Plant Phenomics (Jan 2023)

Point Cloud Completion of Plant Leaves under Occlusion Conditions Based on Deep Learning

  • Haibo Chen,
  • Shengbo Liu,
  • Congyue Wang,
  • Chaofeng Wang,
  • Kangye Gong,
  • Yuanhong Li,
  • Yubin Lan

DOI
https://doi.org/10.34133/plantphenomics.0117
Journal volume & issue
Vol. 5

Abstract

Read online

The utilization of 3-dimensional point cloud technology for non-invasive measurement of plant phenotypic parameters can furnish important data for plant breeding, agricultural production, and diverse research applications. Nevertheless, the utilization of depth sensors and other tools for capturing plant point clouds often results in missing and incomplete data due to the limitations of 2.5D imaging features and leaf occlusion. This drawback obstructed the accurate extraction of phenotypic parameters. Hence, this study presented a solution for incomplete flowering Chinese Cabbage point clouds using Point Fractal Network-based techniques. The study performed experiments on flowering Chinese Cabbage by constructing a point cloud dataset of their leaves and training the network. The findings demonstrated that our network is stable and robust, as it can effectively complete diverse leaf point cloud morphologies, missing ratios, and multi-missing scenarios. A novel framework is presented for 3D plant reconstruction using a single-view RGB-D (Red, Green, Blue and Depth) image.

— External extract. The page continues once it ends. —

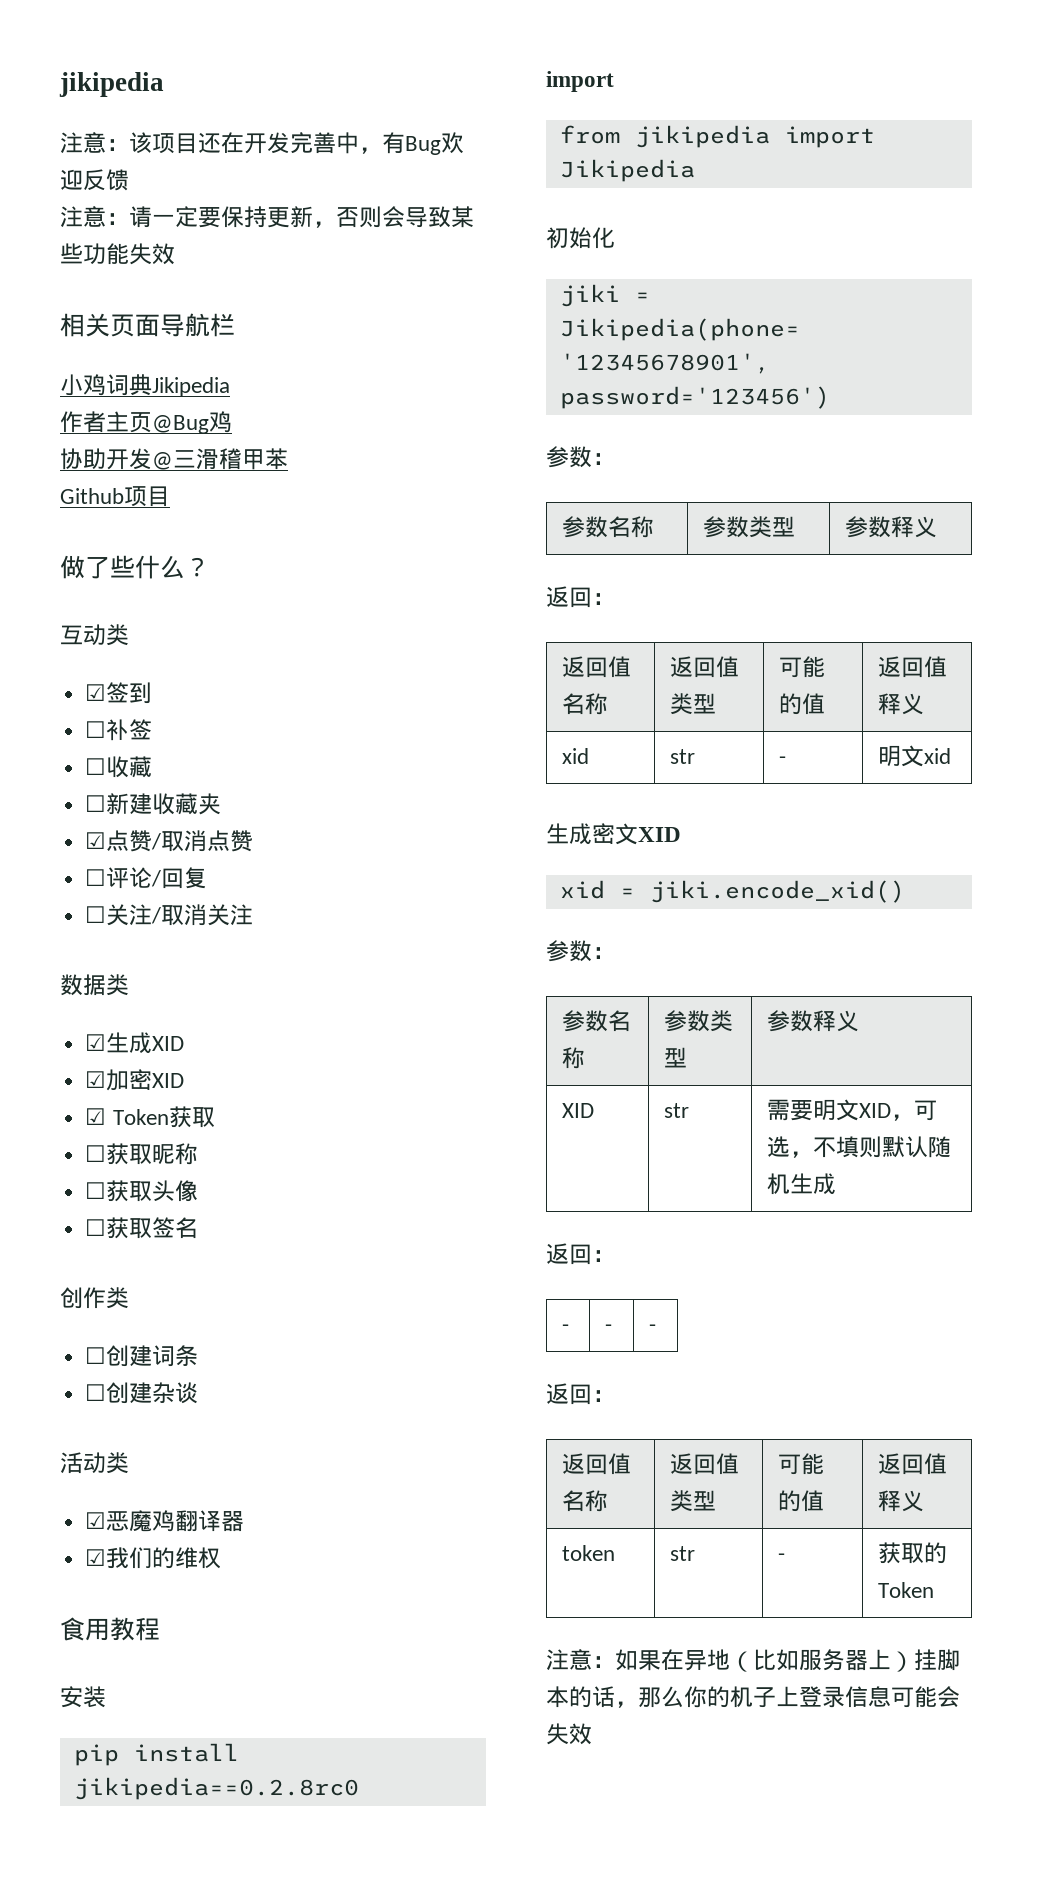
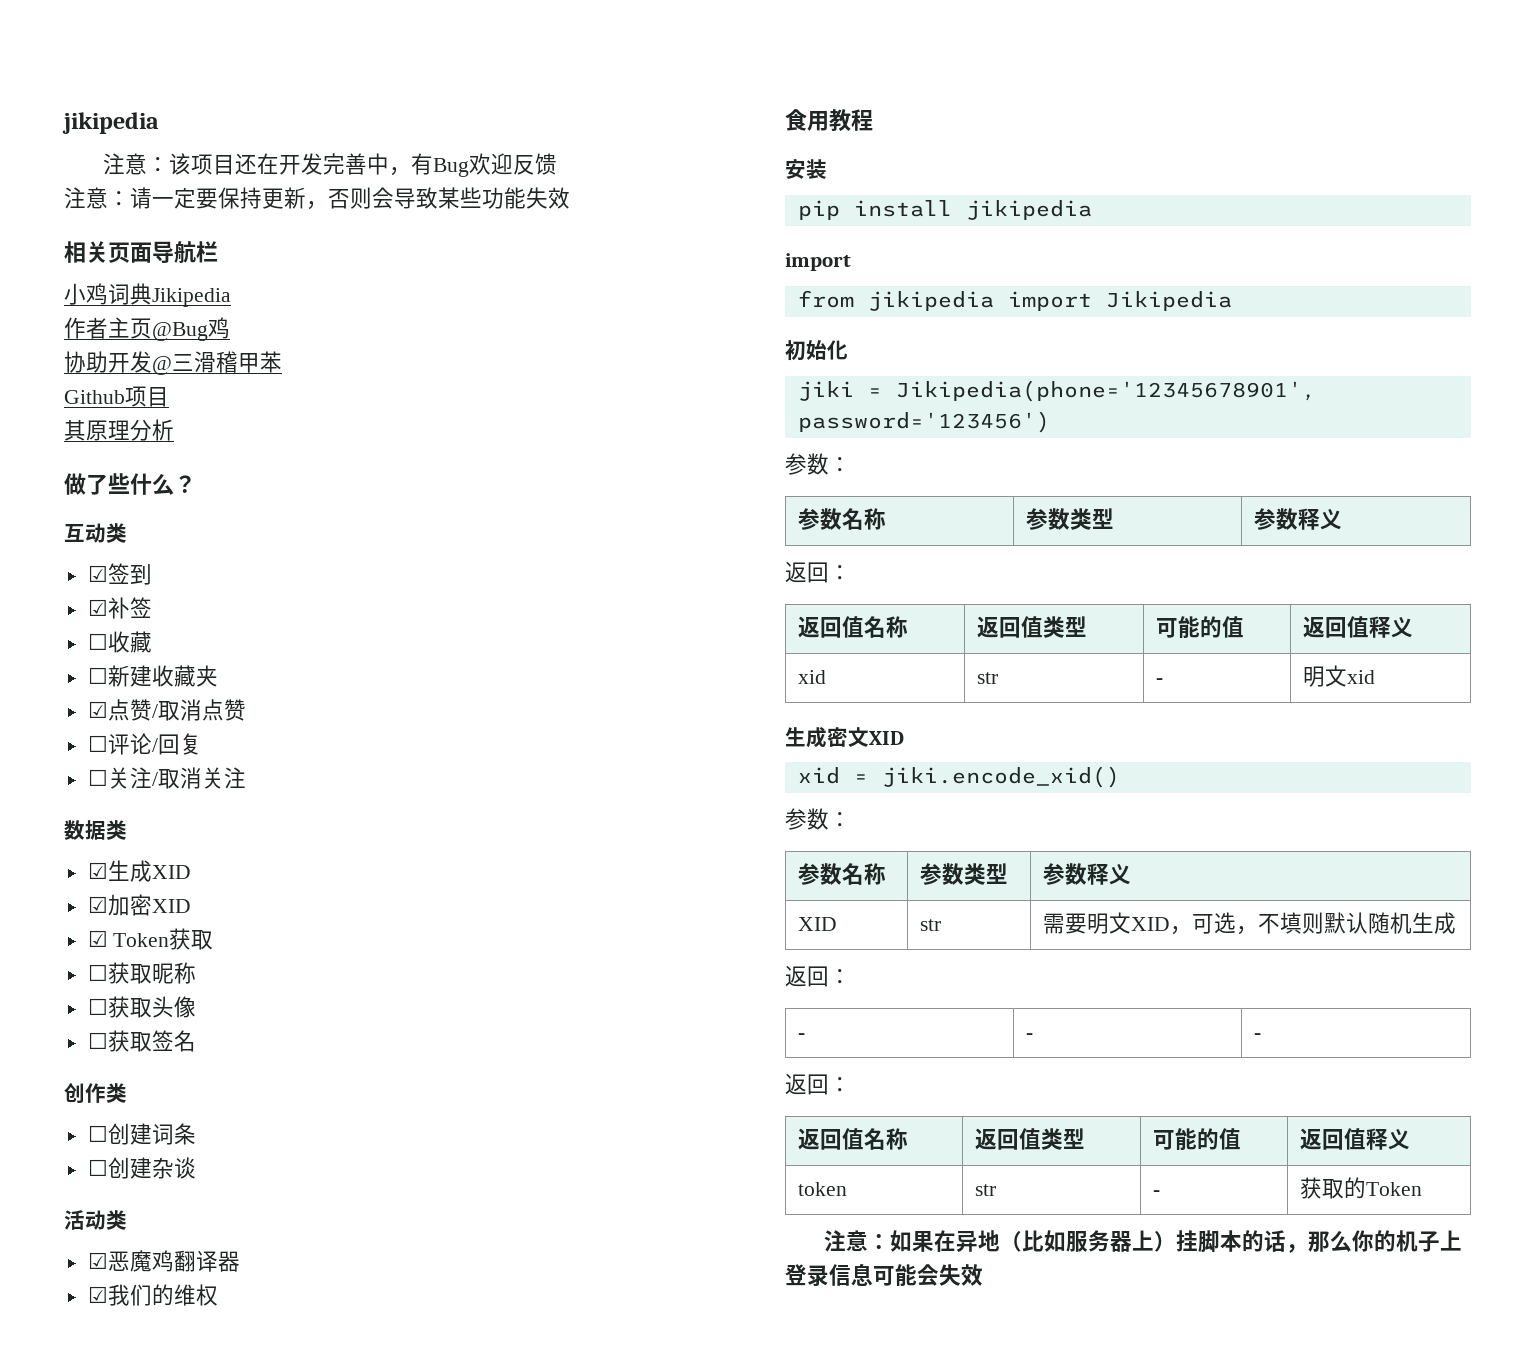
(170, 496) none -> [64,419,174,441] // 其原理分析
[85,721,107,738] ☐ -> [87,599,108,616] ☑
[73,1777,359,1800] jikipedia==0.2.8rc0 -> [965,200,1092,220] jikipedia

This method leveraged deep learning to complete localized incomplete leaf point clouds acquired by RGB-D cameras under occlusion conditions. Additionally, the extracted leaf area parameters, based on triangular mesh, were compared with the measured values. The outcomes revealed that prior to the point cloud completion, the R2 value of the flowering Chinese Cabbage’s estimated leaf area (in comparison to the standard reference value) was 0.9162. The root mean square error (RMSE) was 15.88 cm2, and the average relative error was 22.11%. However, post-completion, the estimated value of leaf area witnessed a significant improvement, with an R2 of 0.9637, an RMSE of 6.79 cm2, and average relative error of 8.82%. The accuracy of estimating the phenotypic parameters has been enhanced significantly, enabling efficient retrieval of such parameters. This development offers a fresh perspective for non-destructive identification of plant phenotypes.